== DATA EXCERPTS ==

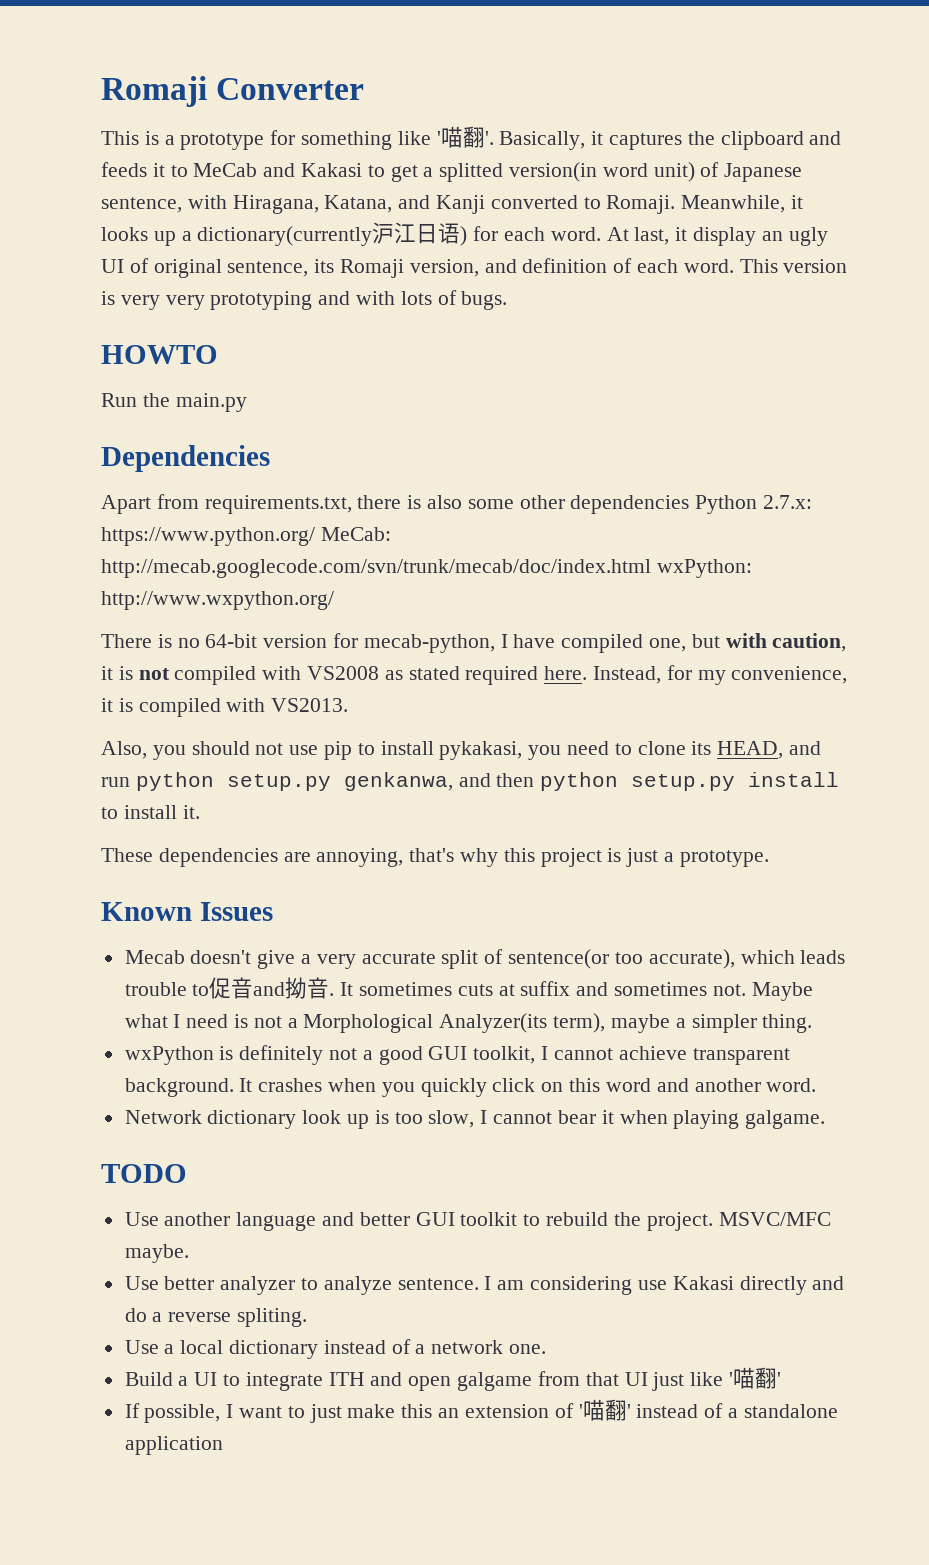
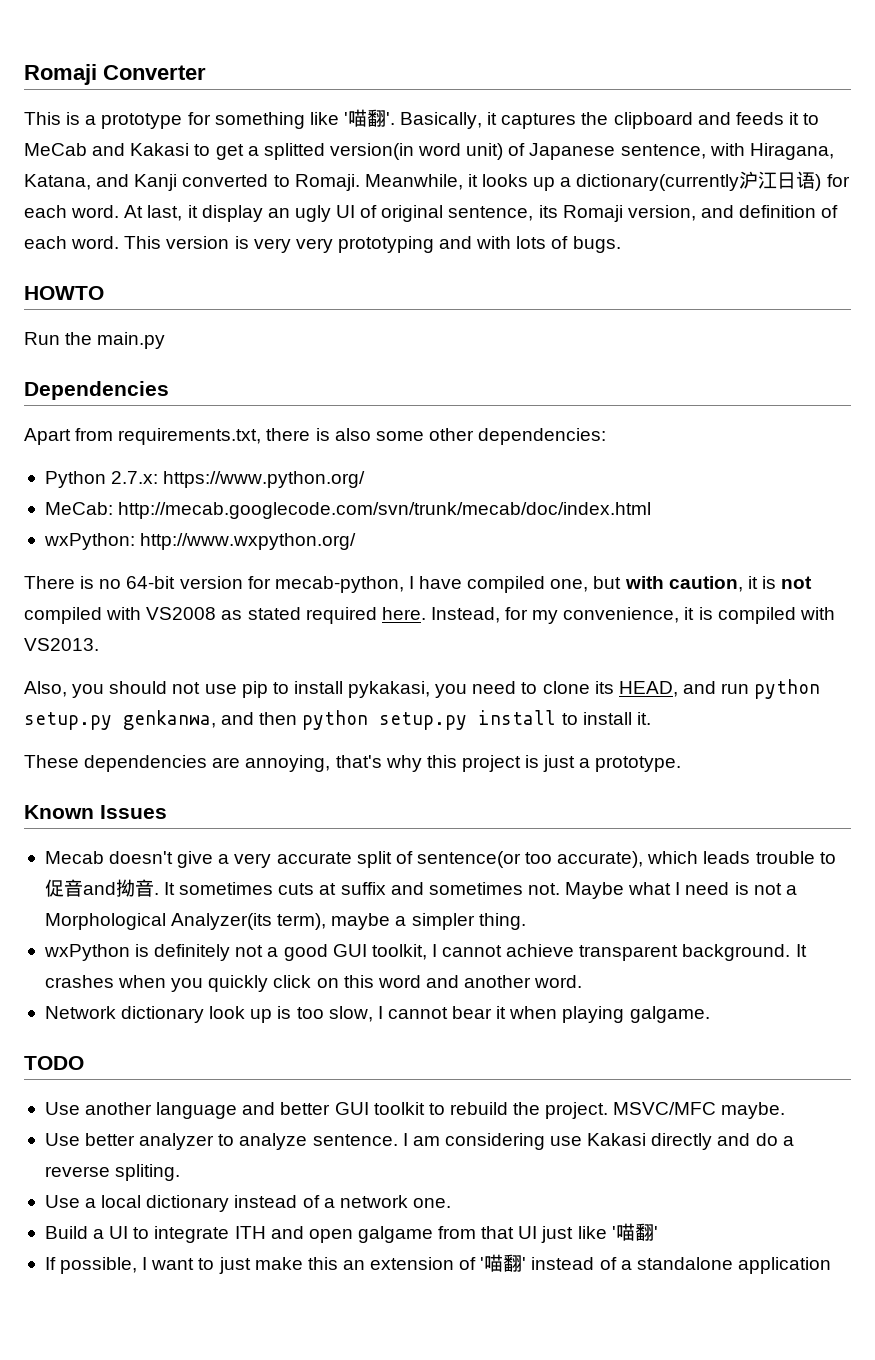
[570,495,690,514] dependencies -> [478,428,607,445] dependencies: //
(315, 536) none -> (366, 479) //
(651, 568) none -> (652, 510) //

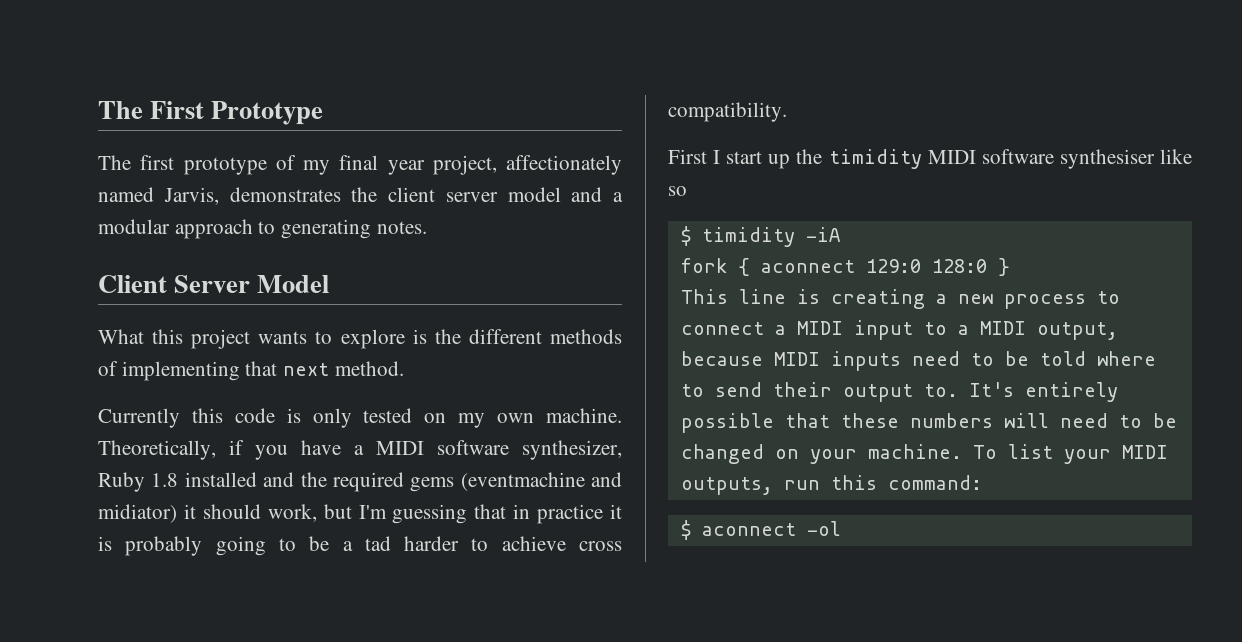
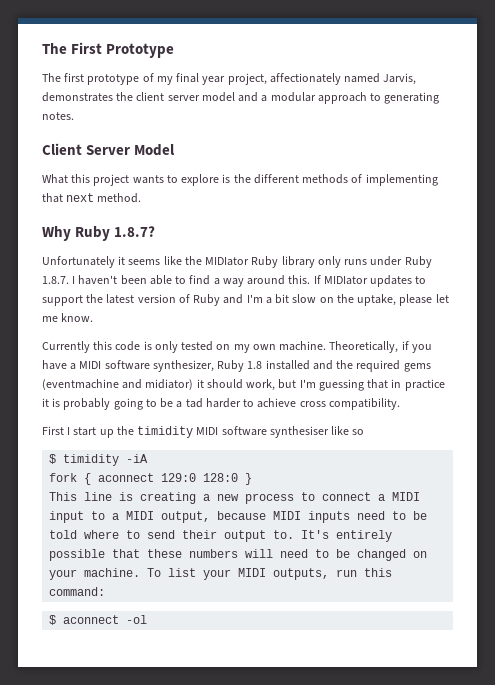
(404, 368) none -> [42,226,156,241] [42,256,432,268] [42,275,427,287] [42,294,449,306] [42,313,94,322] // Why Ruby 1.8.7? // Unfortunately it seems like the MIDIator Ruby library only runs under Ruby 1.8.7. I haven't been able to find a way around this. If MIDIator updates to support the latest version of Ruby and I'm a bit slow on the uptake, please let me know.

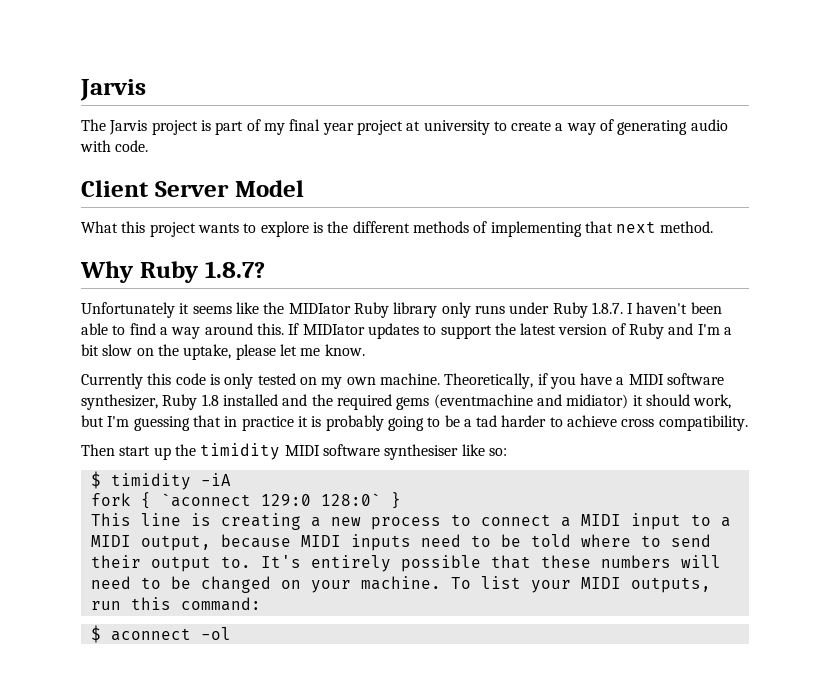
[42,42,175,58] [42,73,417,85] [42,92,440,104] [42,112,74,120] The First Prototype // The first prototype of my final year project, affectionately named Jarvis, demonstrates the client server model and a modular approach to generating notes. -> [80,79,146,101] [81,119,728,135] [80,140,149,152] Jarvis // The Jarvis project is part of my final year project at university to create a way of generating audio with code.
[42,426,71,435] First I -> [81,444,115,456] Then
[352,429,365,435] so -> [488,448,507,456] so:
[98,473,239,482] aconnect 129:0 128:0 -> [160,493,381,507] `aconnect 129:0 128:0`

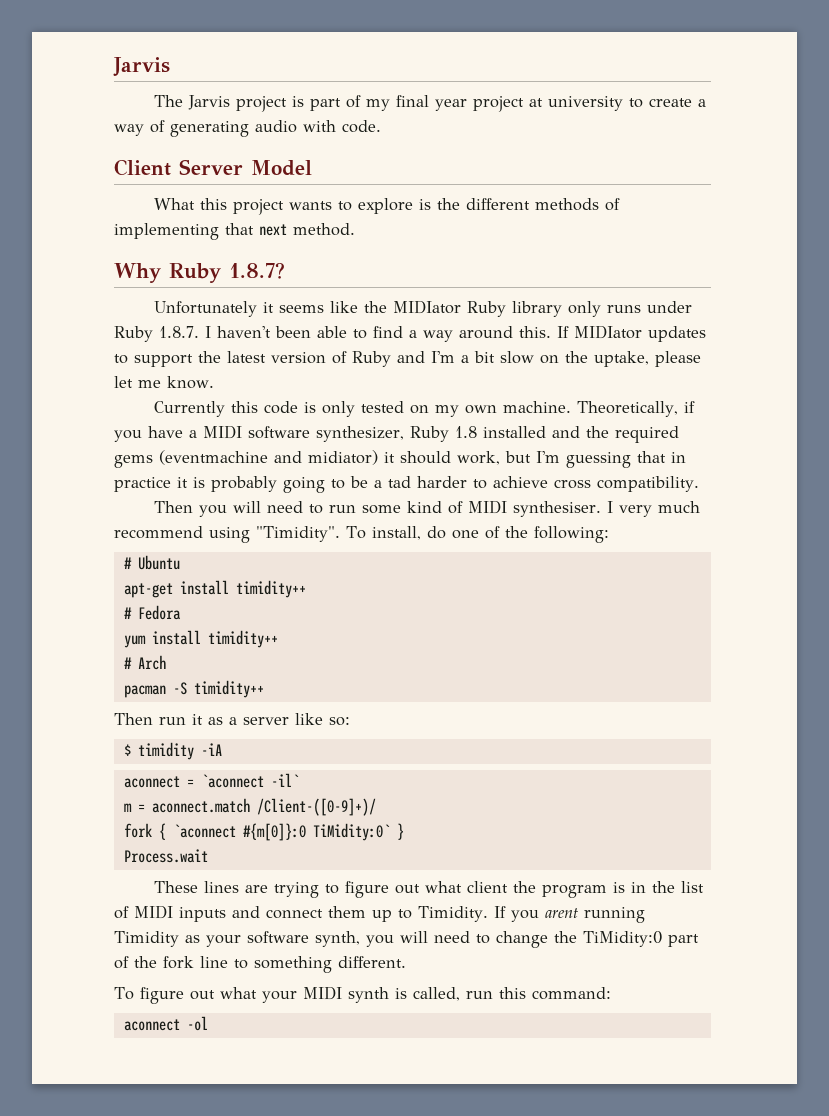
[119,443,459,460] start up the timidity MIDI software synthesiser -> [199,500,701,517] [114,526,609,543] [123,555,180,570] [123,580,306,598] [123,605,181,620] [123,630,278,648] [123,655,166,670] [123,680,264,698] [114,713,289,725] you will need to run some kind of MIDI synthesiser. I very much recommend using "Timidity". To install, do one of the following: // # Ubuntu // apt-get install timidity++ // # Fedora // yum install timidity++ // # Arch // pacman -S timidity++ // Then run it as a server
(231, 479) none -> [123,773,299,788] [123,798,376,816] // aconnect = `aconnect -il` // m = aconnect.match /Client-([0-9]+)/
[260,493,381,506] 129:0 128:0` -> [242,823,390,841] #{m[0]}:0 TiMidity:0`
[90,513,731,530] [90,534,711,551] [90,555,721,572] [90,576,711,593] This line is creating a new process to connect a MIDI input to a MIDI output, because MIDI inputs need to be told where to send their output to. It's entirely possible that these numbers will need to be changed on your machine. To list your MIDI outputs, -> [123,849,208,863] [154,881,705,898] [114,905,645,923] [114,931,699,948] [114,956,406,973] [114,986,460,1004] Process.wait // These lines are trying to figure out what client the program is in the list of MIDI inputs and connect them up to Timidity. If you arent running Timidity as your software synth, you will need to change the TiMidity:0 part of the fork line to something different. // To figure out what your MIDI synth is called,
[90,625,101,643] $ -> (611, 993) none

===

▸ TASK DESCRIPTION
Set down the data above verbatim, omitting every image.

▸ RESULT OF THE EXERCISE
[570,495,690,514] dependencies -> [478,428,607,445] dependencies: //
(315, 536) none -> (366, 479) //
(651, 568) none -> (652, 510) //

(404, 368) none -> [42,226,156,241] [42,256,432,268] [42,275,427,287] [42,294,449,306] [42,313,94,322] // Why Ruby 1.8.7? // Unfortunately it seems like the MIDIator Ruby library only runs under Ruby 1.8.7. I haven't been able to find a way around this. If MIDIator updates to support the latest version of Ruby and I'm a bit slow on the uptake, please let me know.

[42,42,175,58] [42,73,417,85] [42,92,440,104] [42,112,74,120] The First Prototype // The first prototype of my final year project, affectionately named Jarvis, demonstrates the client server model and a modular approach to generating notes. -> [80,79,146,101] [81,119,728,135] [80,140,149,152] Jarvis // The Jarvis project is part of my final year project at university to create a way of generating audio with code.
[42,426,71,435] First I -> [81,444,115,456] Then
[352,429,365,435] so -> [488,448,507,456] so:
[98,473,239,482] aconnect 129:0 128:0 -> [160,493,381,507] `aconnect 129:0 128:0`

[119,443,459,460] start up the timidity MIDI software synthesiser -> [199,500,701,517] [114,526,609,543] [123,555,180,570] [123,580,306,598] [123,605,181,620] [123,630,278,648] [123,655,166,670] [123,680,264,698] [114,713,289,725] you will need to run some kind of MIDI synthesiser. I very much recommend using "Timidity". To install, do one of the following: // # Ubuntu // apt-get install timidity++ // # Fedora // yum install timidity++ // # Arch // pacman -S timidity++ // Then run it as a server
(231, 479) none -> [123,773,299,788] [123,798,376,816] // aconnect = `aconnect -il` // m = aconnect.match /Client-([0-9]+)/
[260,493,381,506] 129:0 128:0` -> [242,823,390,841] #{m[0]}:0 TiMidity:0`
[90,513,731,530] [90,534,711,551] [90,555,721,572] [90,576,711,593] This line is creating a new process to connect a MIDI input to a MIDI output, because MIDI inputs need to be told where to send their output to. It's entirely possible that these numbers will need to be changed on your machine. To list your MIDI outputs, -> [123,849,208,863] [154,881,705,898] [114,905,645,923] [114,931,699,948] [114,956,406,973] [114,986,460,1004] Process.wait // These lines are trying to figure out what client the program is in the list of MIDI inputs and connect them up to Timidity. If you arent running Timidity as your software synth, you will need to change the TiMidity:0 part of the fork line to something different. // To figure out what your MIDI synth is called,
[90,625,101,643] $ -> (611, 993) none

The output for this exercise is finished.